More than 100 National Institutes of Health (NIH) employees on June 9 released a declaration that calls on the agency’s director to roll back terminations of grants and the firings of workers.
Alexander Grinberg, a director at the National Institute of Child Health and Human Development, and dozens of other NIH employees signed the so-called Bethesda Declaration using their real names. Others chose to remain anonymous due to what they described as fear of retaliation.
The employees told Dr. Jay Bhattacharya, the NIH’s director, that they oppose policies that “undermine the NIH mission, waste public resources, and harm the health of Americans and people across the globe.” They said in the declaration that the NIH has improperly targeted universities with such actions as terminating grant submissions; ending funding for research that focuses on diversity, equity, and inclusion; and firing NIH workers “without thought to their purpose or need.”
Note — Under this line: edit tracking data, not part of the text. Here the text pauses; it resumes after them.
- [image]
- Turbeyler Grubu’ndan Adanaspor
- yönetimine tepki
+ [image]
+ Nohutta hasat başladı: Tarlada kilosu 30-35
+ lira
The employees called on Bhattacharya to restore grants that were “delayed or terminated for political reasons so that life-saving science can continue,” reinstate fired workers, set aside a 15 percent cap on indirect costs for research, allow peer-reviewed research with foreign scientists to continue without interruption, and restore independent peer review.
“We want to work together to maintain NIH’s tradition of excellence,” the employees said.
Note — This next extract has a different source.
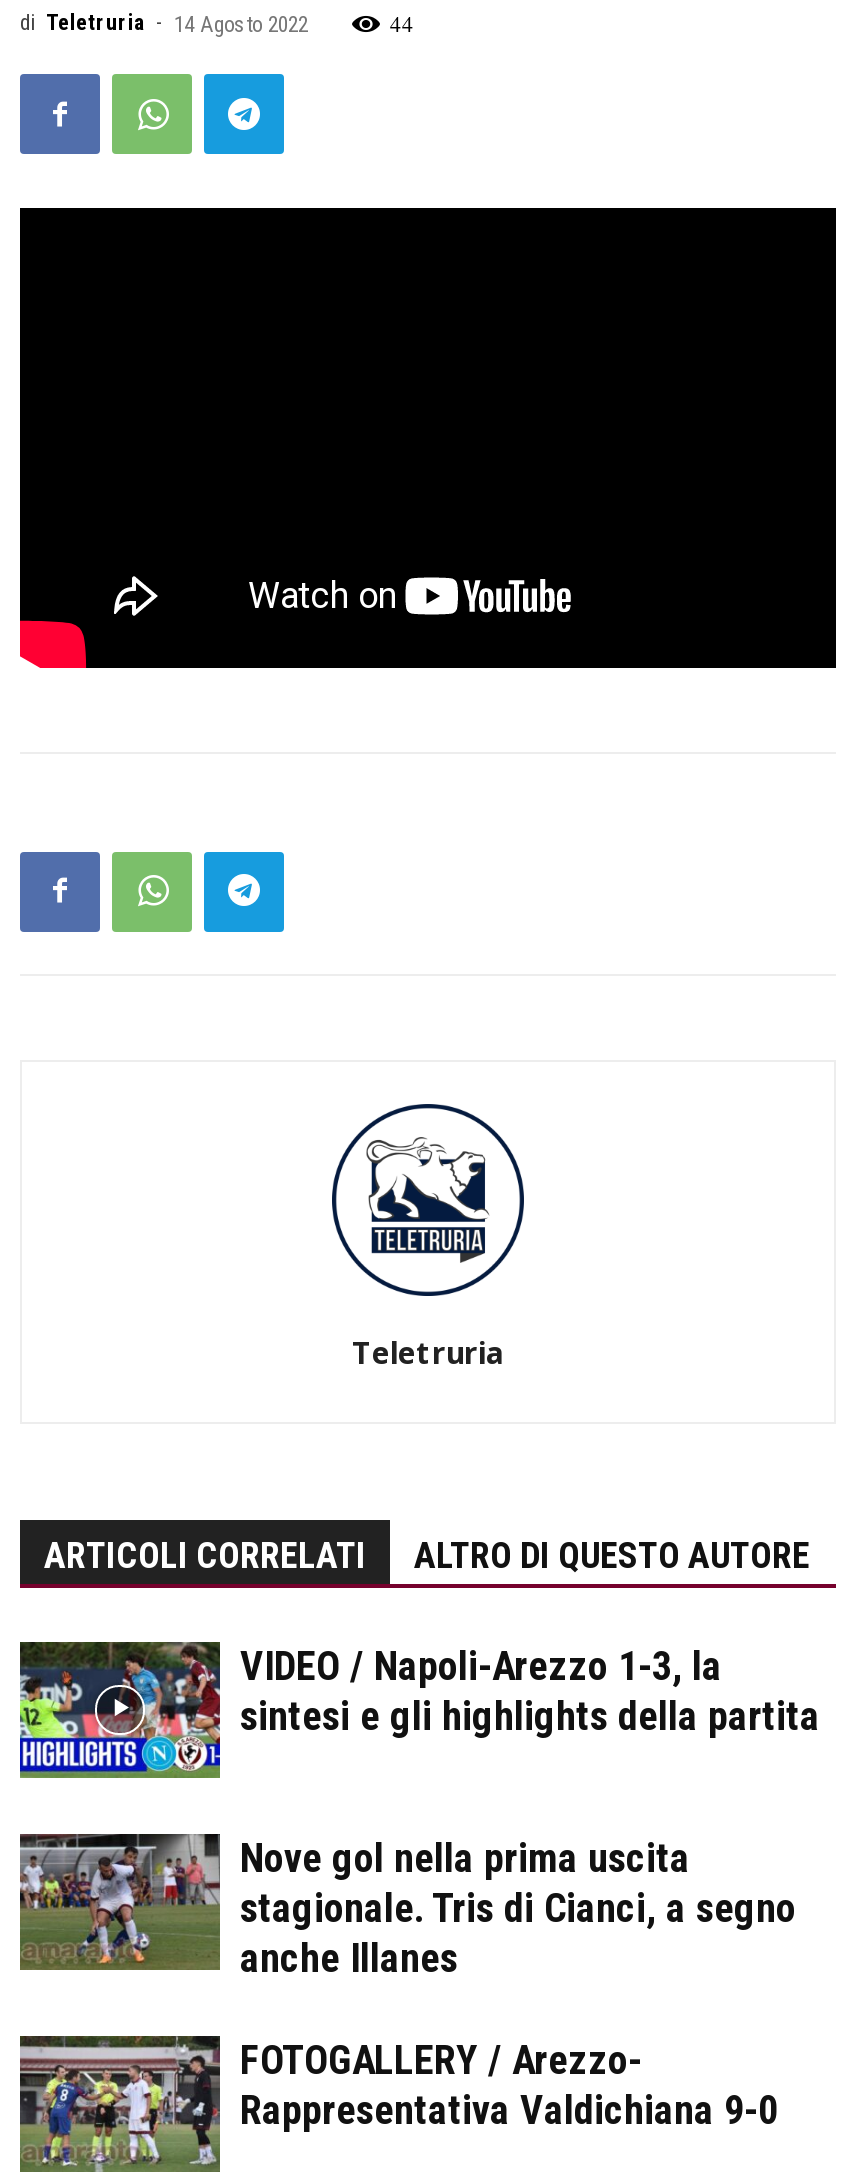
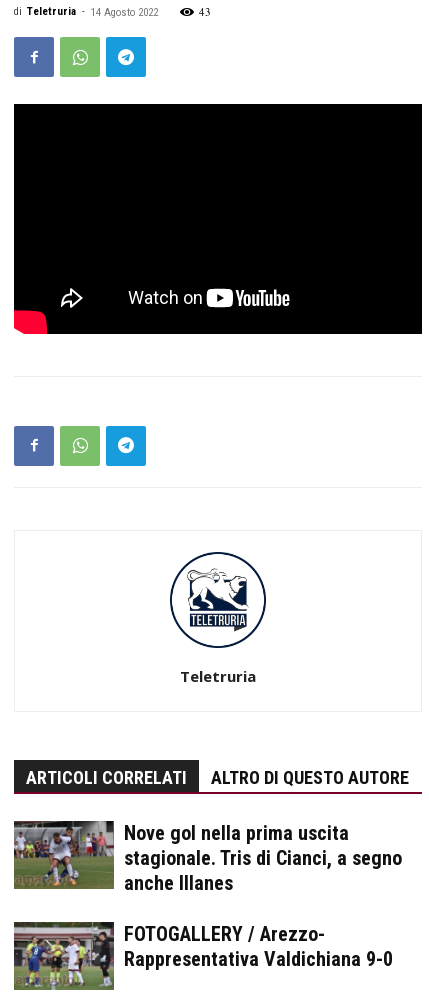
- 44
+ 43

- [image]
- VIDEO / Napoli-Arezzo 1-3, la
- sintesi e gli highlights della partita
Other signatories currently employed by the government include Jenna Norton, a program officer at the National Institute of Diabetes and Digestive and Kidney Diseases; Ann-Marie Roy, acting branch chief at the National Institute of Allergy and Infectious Diseases; and Janine Simmons, deputy director at the Division of Program Coordination, Planning, and Strategic Initiatives.
Some individuals who do not work for the government, such as Dr. Joshua Gordon, former director of the National Institute of Mental Health, also signed the document, which is modeled after the Great Barrington Declaration, which Bhattacharya signed in 2020 to promote an alternative path to dealing with the COVID-19 pandemic.
Bhattacharya, who became the NIH’s director in 2025, told The Epoch Times in an emailed statement that the new declaration “has some fundamental misconceptions about the policy directions the NIH has taken in recent months, including the continuing support of the NIH for international collaboration.”
“Nevertheless, respectful dissent in science is productive. We all want the NIH to succeed,” he stated.
A spokesperson for the Department of Health and Human Services, the NIH’s parent agency, told The Epoch Times in an email that there has not been a halt to “legitimate international collaborations” but that officials are focusing on accountability, or making sure money is spent properly.
The spokesperson also said that grants were discontinued if they involved “ideological narratives,” rather than “provable and testable hypotheses.”
With regard to terminations, the spokesperson said that each firing is being reviewed to make sure it was appropriate.
“We’ve already reinstated some individuals,” the spokesperson said. “Still, as NIH priorities evolve, so must our staffing model to ensure alignment with our central mission and being good stewards of taxpayer dollars.”